Les missions-conseils d’AXIESS comprennent plusieurs  volets : l’audit et l’analyse des risques de non-conformité, la mise en place d’actions correctives, et l’établissement d’un dispositif de contrôle. Par ailleurs, nous proposons des formations à l’intention des dirigeants, des responsables d’entreprise chargés de la gestion des risques et de la conformité (dont les RSSI) et de l’ensemble des collaborateurs concernés par les obligations réglementaires. Nos formations en matière de conformité sont destinées aux entreprises fournissant des services financiers, et portent notamment sur les thématiques suivantes :

  • Le RGPD et la protection des données personnelles en général ;
  • Le DDA et la protection de la clientèle ;
  • La gestion des risques opérationnels ;
  • La mise en conformité réglementaire.

Par une approche personnalisée, nous vous aidons à vous approprier les contraintes réglementaires qui touchent votre activité afin de réduire les risques de non-conformité.
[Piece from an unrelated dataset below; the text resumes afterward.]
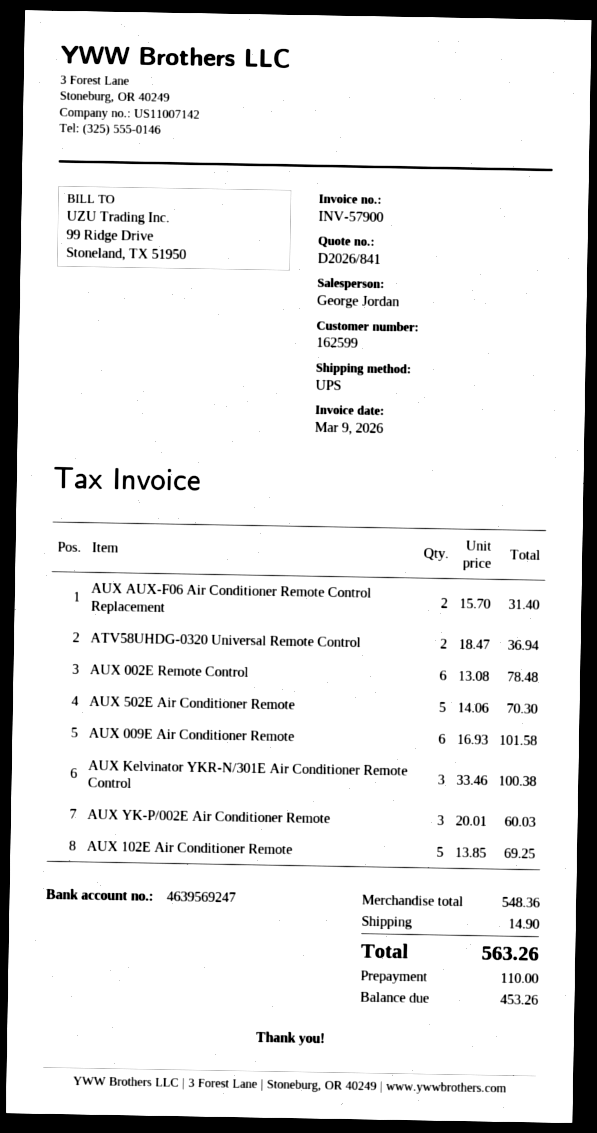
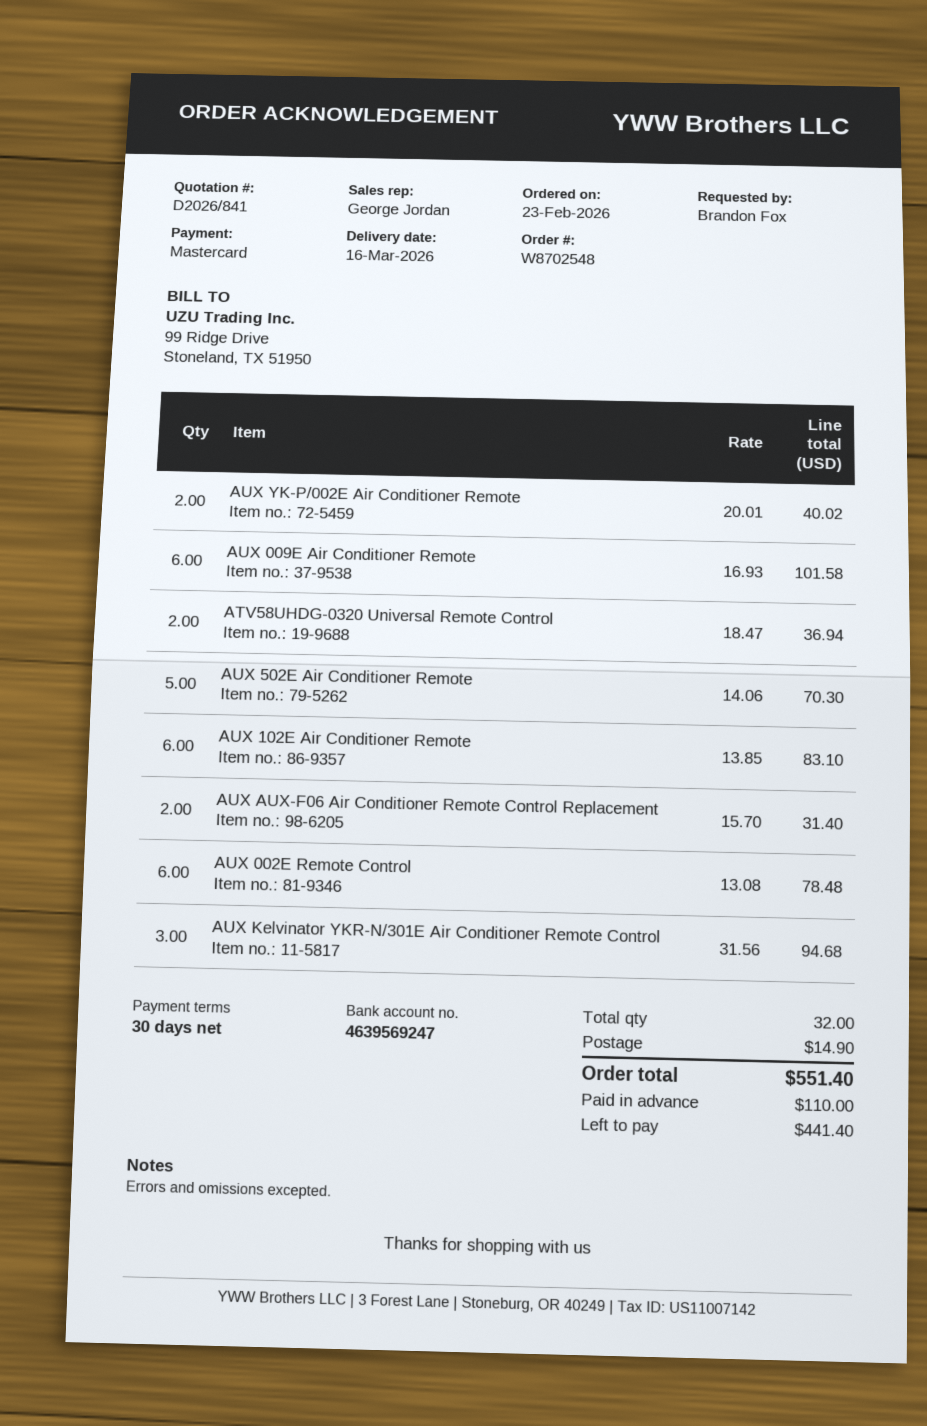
AUX Kelvinator YKR-N/301E Air Conditioner Remote Control: 3 x 33.46 = 100.38 -> 3 x 31.56 = 94.68
AUX YK-P/002E Air Conditioner Remote: 3 x 20.01 = 60.03 -> 2 x 20.01 = 40.02
AUX 102E Air Conditioner Remote: 5 x 13.85 = 69.25 -> 6 x 13.85 = 83.10
total: 563.26 -> 551.40
balance: 453.26 -> 441.40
La formation proposée en présentiel ou à distance est personnalisée selon les problématiques propres à votre entreprise. Ainsi, qu’il s’agisse de prestataire de services d’investissement, de distributeurs d’assurances ou d’entreprise fournissant des services bancaires classiques, nous assurons une formation réglementaire sur mesure. Dans un souci de proximité, nous restons toujours à l’écoute afin de mettre en place un programme parfaitement adapté à votre situation.